Ронни дотянулся, похлопал бармена по плечу. Тот отвернулся от телевизора:
– А? Что?
– У вас нет номеров? Мне номер нужен.
Новый лучший друг повернулся к нему:
– Все рейсы отменили. Так?
– Так.
– Ты откуда?
Ронни замешкался.
– Из Канады. Торонто.
– Торонто, – повторил русский. – Канада. Хорошо. – Помолчал и спросил: – Дешевый номер?
Ронни сообразил, что нельзя пользоваться кредитками, даже если на какой-нибудь что-то осталось. В бумажнике чуть меньше четырехсот долларов – можно продержаться, пока не возникнет возможность обменять другую валюту, лежащую в чемодане. Если найдется покупатель, который даст хорошую цену. И не станет задавать вопросов.
– Дешевый, – кивнул он. – Чем дешевле, тем лучше.
– Ты попал прямо туда, куда надо. Тебе нужна одноместная комната, вот что. Платишь наличными, никто не расспрашивает. У моей двоюродной сестры пансион. Десять минут ходьбы. Хочешь, дам адрес?
– Похоже, удачный план, – кивнул Ронни.
Русский снова показал зубы:
– План? У тебя есть план? Хороший?
– Carpe diem![9]
– Что?
– Просто так говорится.
– Carpe diem? – медленно и неумело повторил бугай.
Ронни усмехнулся, налил ему еще рюмочку.
45
Октябрь 2007 года
Около 18:30 Рой Грейс с кружкой кофе в руках вошел в первую просторную комнату отдела тяжких преступлений, где работают следственные бригады.

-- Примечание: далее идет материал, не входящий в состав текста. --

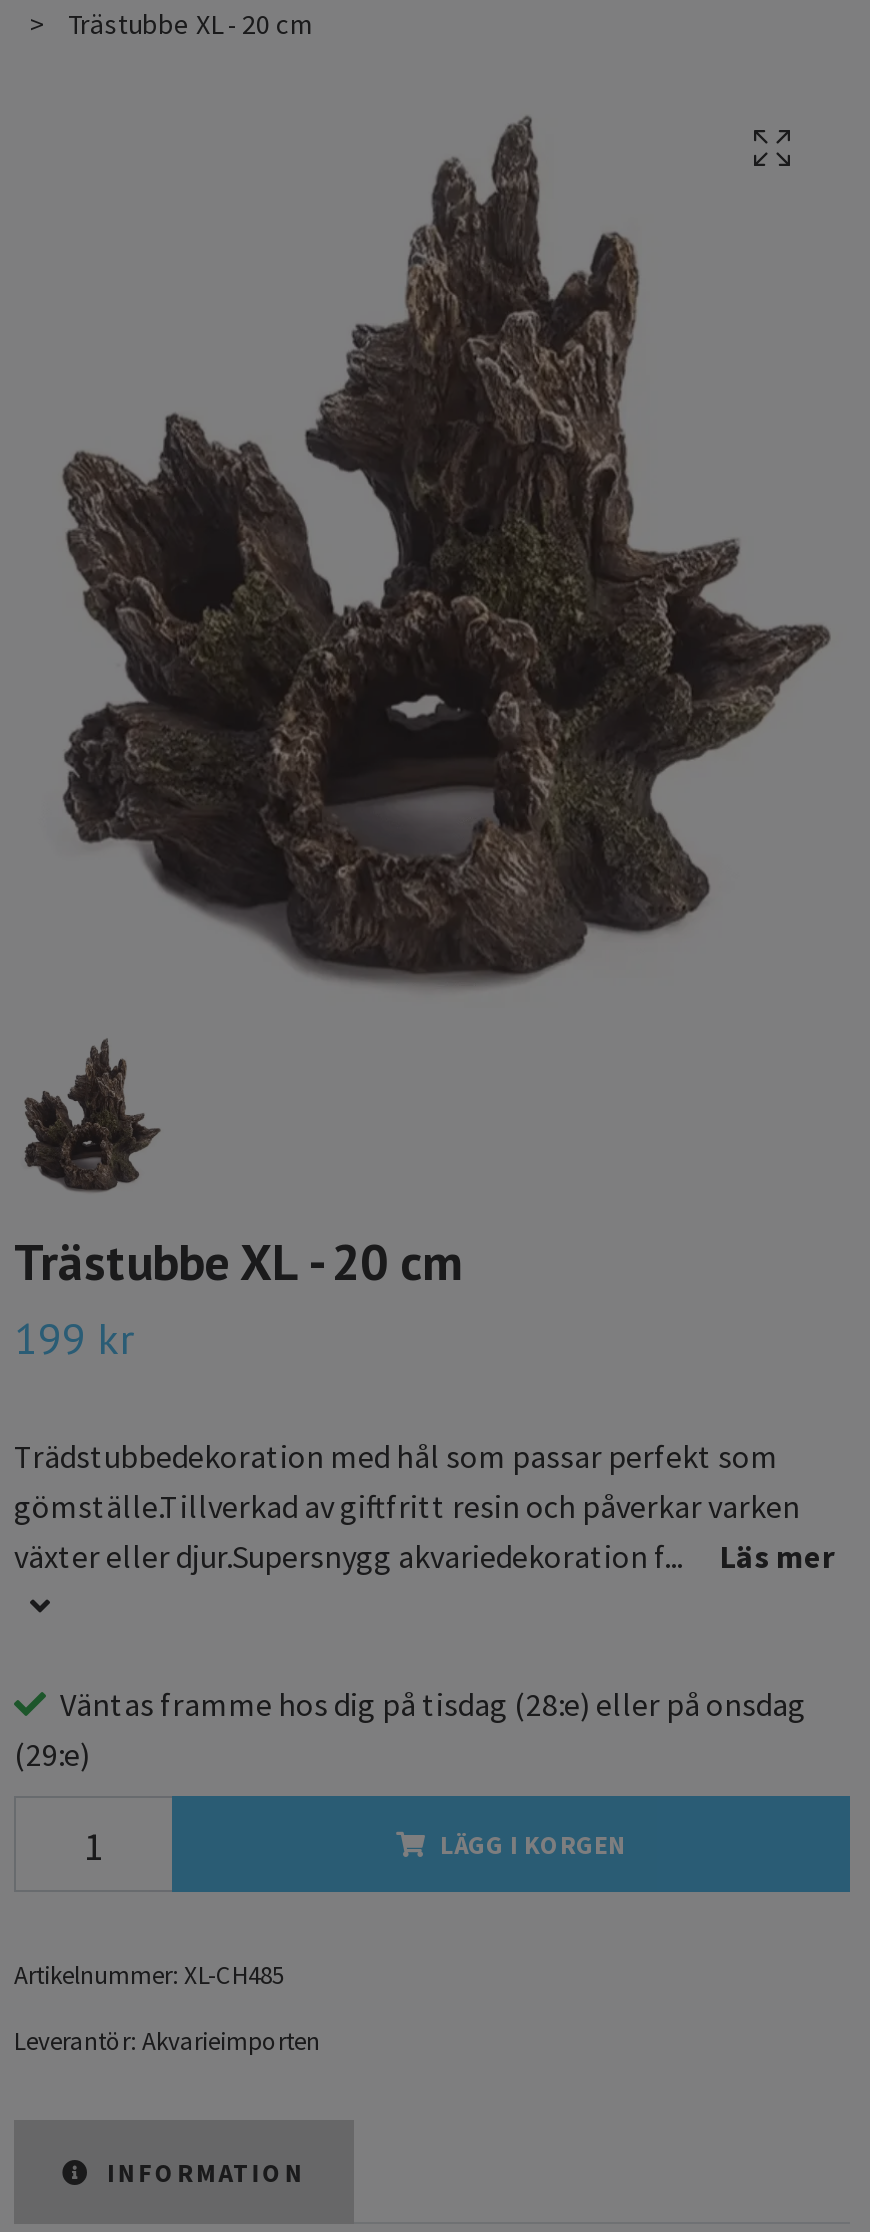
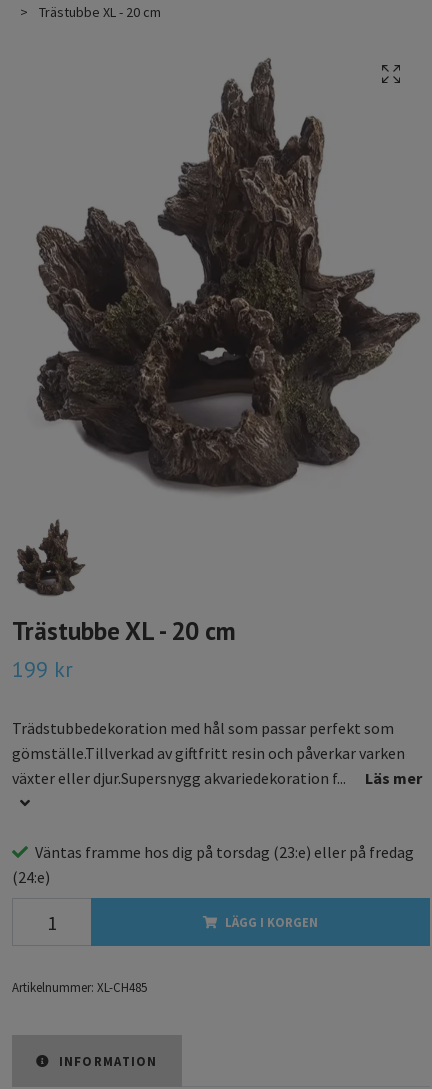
- Väntas framme hos dig på tisdag (28:e) eller på onsdag
- (29:e)
+ Väntas framme hos dig på torsdag (23:e) eller på fredag
+ (24:e)

- Leverantör: Akvarieimporten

Обширное L-образное современное помещение было разделено на три главных рабочих отсека. В каждом длинный закругленный деревянный стол на восемь человек и белые щиты. В данный момент все щиты пустые, кроме одного, с надписью «Операция „Динго“», и другого, с пришпиленными крупными снимками неизвестной женщины в водосточной канаве и площадки строительства квартала Новая Англия. На одном из снимков красным маркером обведено место расположения трупа в канаве.
При серьезном экстренном расследовании бывают заняты все отсеки, но, поскольку нынешнее дело не требует особой спешки, а материальные средства и человеческие ресурсы следует экономить, бригада Грейса оккупировала только один. Другие отсеки в данный момент пустуют, хотя ситуация может в любой момент измениться.
В отличие от остальных помещений Суссекс-Хаус здесь на столах и на стенах нет почти ничего личного: ни семейных фотографий, ни графиков футбольных чемпионатов, ни карикатур, ни комиксов. Практически все, кроме мебели, предназначено для работы. Болтовни не слышно. Только сосредоточенное молчание, глухие звонки телефонов, шорох листов, выползающих из принтеров и факсов.
Твердо уверенный в пользе привлечения к новому делу давно сработавшихся людей, Грейс отобрал коллег, с которыми уже сотрудничал. Сомнения вызывал лишь один – Норман Поттинг, постоянно всех раздражавший, но на редкость способный детектив.